I hate olympus and 4/3rds, along with the quality of most point and shoots, my cell phone practically does just as good as most. Micro 4/3rds is what olympus should have been to begin with. The EP-1 is a pretty cool camera, but this GF1 with the 20mm f/1.7...friggin awesome. The DPreview samples look pretty ok too.

Panasonic unveils DMC-GF1 Micro four-thirds camera: Digital Photography Review

And it's got a viewfinder, and built in flash!

This is my ultimate point and shoot. Just wish it wasn't $900. Once I can get it through work between 400 and 500 bucks i'm going to get one and keep it with me all the time. Perfect for size/quality comprise. 

I can see it being so discreet too with the VF. quiet, small, black, with a 20mm pancake.. sa-weet!


This is the first time i've been genrally excited and serious about buying into _anything_ on the 4/3rds mount because face it.. regular 4/3rds sucks and defeats the purpose of having a quarter size sensor. The E3 and 14-35, or 35-100 are not small. Not to mention, the lenses are way more expensive then the canon or nikon equivalents, even the new ones!!


----------



## usayit (Sep 2, 2009)

I've been waiting to see this one as well... pictures were leaked a few weeks ago.  

This is the sister to the E-P1 Olympus which I was first excited about but disappointed once I got to hold it in person.  So far, I have to give props to Panasonic for really pushing the high end P&S/micro 4/3rds arena.  Their LX3 really has livened up that market and brought competition to the Canon G-series.  Even though they are jointly developing the new micro 4/3rd format with Olympus, they've taken a few steps farther in several aspects than their partner.   The faster more accurate AF technology (not shared with Olympus) and their EVF eye level finders. 

 I just hope that Olympus and Panasonic get off their rear end and build a system.. meaning lenses!!!  instead of waiting for the market itself to lead the way.

So far, its between the Canon G10 (overall nice, G11 is announced), LX3 (fast optics, compact size), and the GF1 (near SLR features).  I'm still waiting to decide... my G5 is awfully outdated now.


----------



## RichA (Sep 2, 2009)

Honestly, if you think your cellphone matches 4/3rds output, you don't need the Panasonic. Unless you were talking about things other than image quality.


----------



## Sw1tchFX (Sep 2, 2009)

RichA said:


> Honestly, if you think your cellphone matches 4/3rds output, you don't need the Panasonic. Unless you were talking about things other than image quality.

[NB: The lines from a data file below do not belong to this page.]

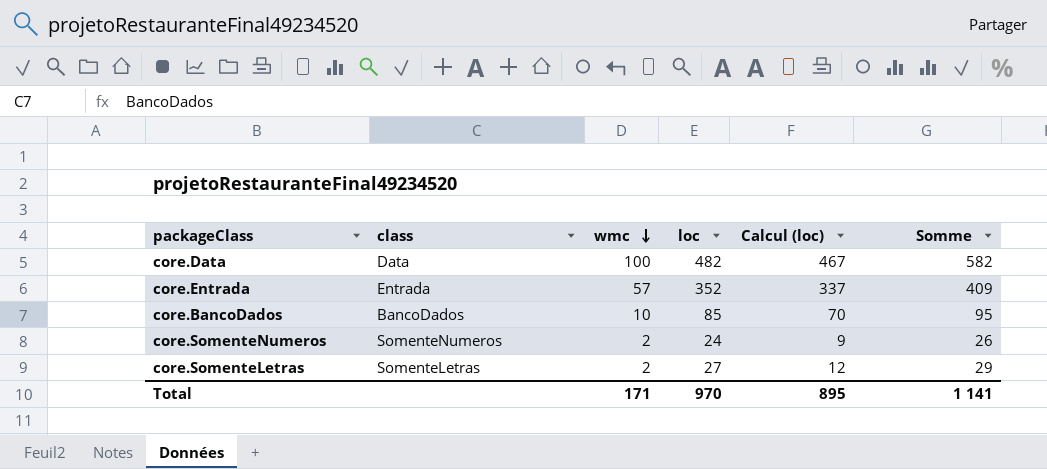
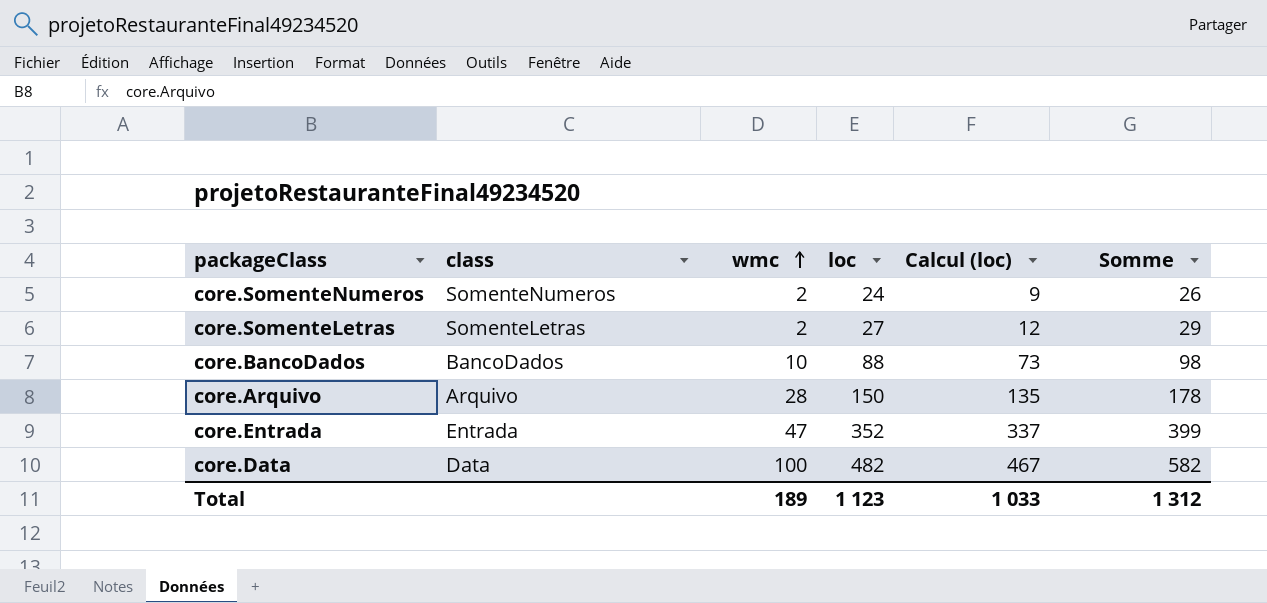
row order: wmc descending -> wmc ascending
core.BancoDados | loc: 85 -> 88
core.BancoDados | Calcul (loc): 70 -> 73
core.BancoDados | Somme: 95 -> 98
row core.Arquivo: none -> Arquivo | 28 | 150 | 135 | 178
core.Entrada | wmc: 57 -> 47
core.Entrada | Somme: 409 -> 399
Total | wmc: 171 -> 189
Total | loc: 970 -> 1 123
Total | Calcul (loc): 895 -> 1 033
Total | Somme: 1 141 -> 1 312

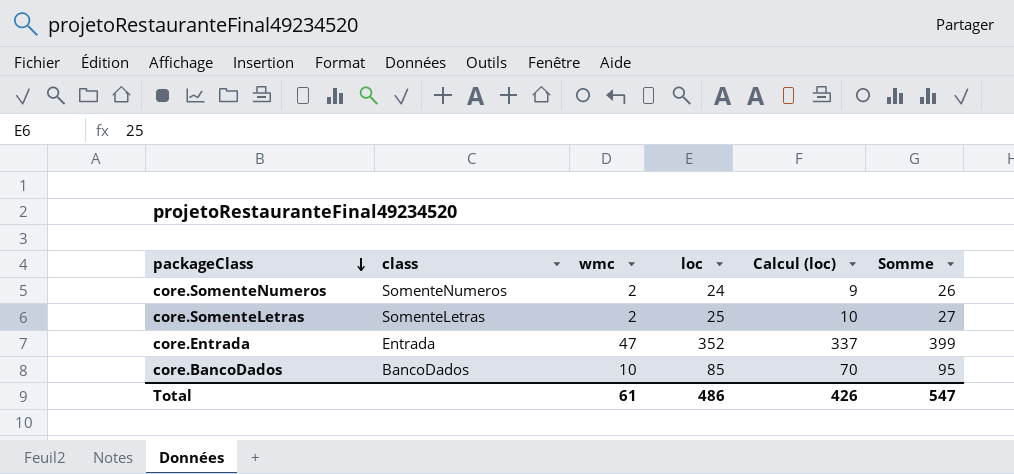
row order: wmc ascending -> packageClass descending
row core.Arquivo: Arquivo | 28 | 150 | 135 | 178 -> none
row core.Data: Data | 100 | 482 | 467 | 582 -> none
core.SomenteLetras | loc: 27 -> 25
core.SomenteLetras | Calcul (loc): 12 -> 10
core.SomenteLetras | Somme: 29 -> 27
core.BancoDados | loc: 88 -> 85
core.BancoDados | Calcul (loc): 73 -> 70
core.BancoDados | Somme: 98 -> 95
Total | wmc: 189 -> 61
Total | loc: 1 123 -> 486
Total | Calcul (loc): 1 033 -> 426
Total | Somme: 1 312 -> 547

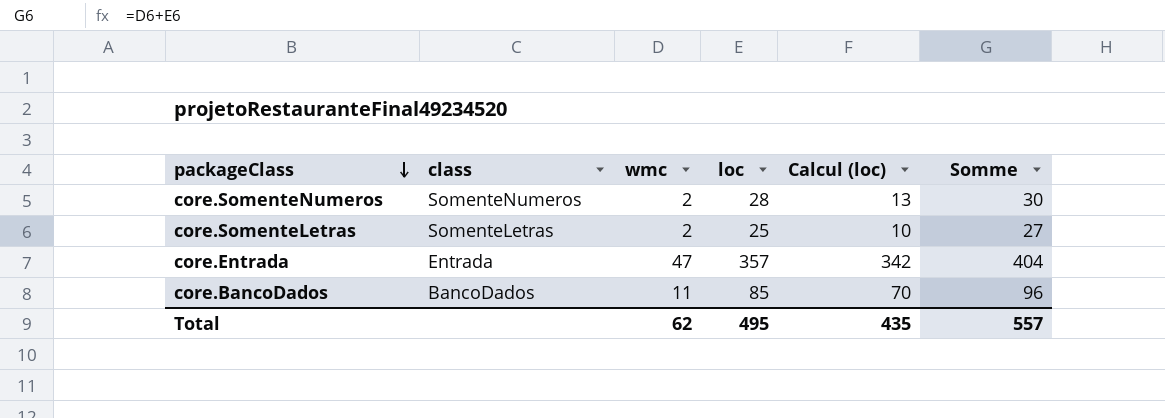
core.SomenteNumeros | loc: 24 -> 28
core.SomenteNumeros | Calcul (loc): 9 -> 13
core.SomenteNumeros | Somme: 26 -> 30
core.Entrada | loc: 352 -> 357
core.Entrada | Calcul (loc): 337 -> 342
core.Entrada | Somme: 399 -> 404
core.BancoDados | wmc: 10 -> 11
core.BancoDados | Somme: 95 -> 96
Total | wmc: 61 -> 62
Total | loc: 486 -> 495
Total | Calcul (loc): 426 -> 435
Total | Somme: 547 -> 557

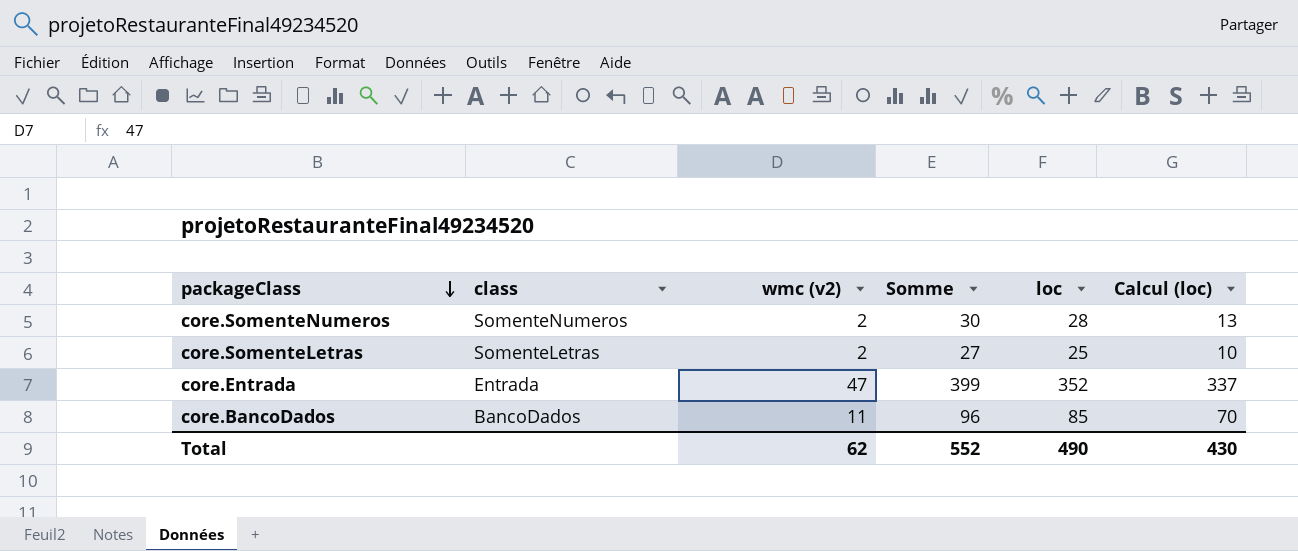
column name: wmc -> wmc (v2)
column Somme | position: 6 -> 4
core.Entrada | Somme: 404 -> 399
core.Entrada | loc: 357 -> 352
core.Entrada | Calcul (loc): 342 -> 337
Total | Somme: 557 -> 552
Total | loc: 495 -> 490
Total | Calcul (loc): 435 -> 430

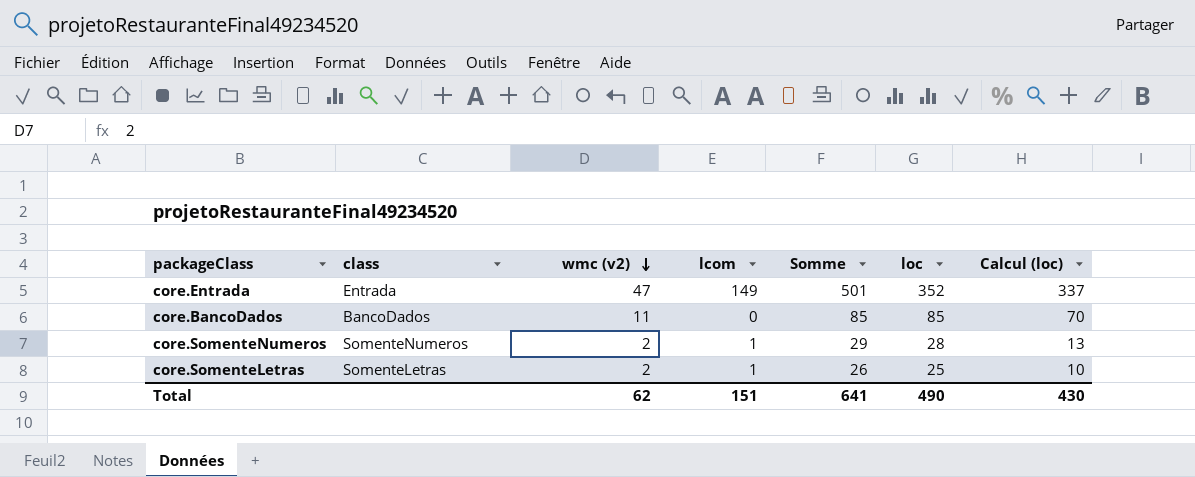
row order: packageClass descending -> wmc (v2) descending
column lcom | position: none -> 4
column Somme | formula: [wmc (v2)] + [loc] -> [lcom] + [loc]
Total | Somme: 552 -> 641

I'm talking about point and shoots, not a 4/rds sensor, cmon.


----------



## Dao (Sep 2, 2009)

With that tiny 20mm f/1.7 ....  it seems pretty sweet.


----------



## usayit (Sep 2, 2009)

so does anyone know when this is suppose to hit camera store shelves??


----------



## inTempus (Sep 2, 2009)

I would only be interested in such a camera if it had a decent selection of lenses.  I also wouldn't want to buy these lenses and have the whole concept scrapped or re-engineered on the next release leaving me with a bag full of expensive lenses for an aging camera.

Great concept, but as already stated - I'm only interested if it's a complete system.  Otherwise I have better ways to spend $1k.


----------



## usayit (Sep 2, 2009)

inTempus said:


> I would only be interested in such a camera if it had a decent selection of lenses.



You (and I) might get our wish if this rumor is indeed true:

Breaking news: Leica M9 and Leica X1 pictures leaked | Leica Rumors


----------



## Lazy Photographer (Sep 2, 2009)

usayit said:


> so does anyone know when this is suppose to hit camera store shelves??



Vistek in Toronto already has it listed on their site with an ETA of Oct 30th. 

Amazon also has it listed, but I didn't see an ETA.


----------



## Antithesis (Sep 2, 2009)

^^^
Breaking news: Leica digital rangefinders and Leica lenses are ridiculously expensive, lol.

I think the GF1 looks like a pretty awesome camera if the IQ is decent. I've been surprised at the lack of digital rangefinders on the market, considering the popularity of film rangefinders. I do agree with the above posters that the system will have to evolve and possibly lower in price before there is a large market for them. I certainly like the idea of a simple point-and-shoot concept with an interchangeable lens and a large aperture. The ability to have a bit more creative control in a small package is compelling as well.


----------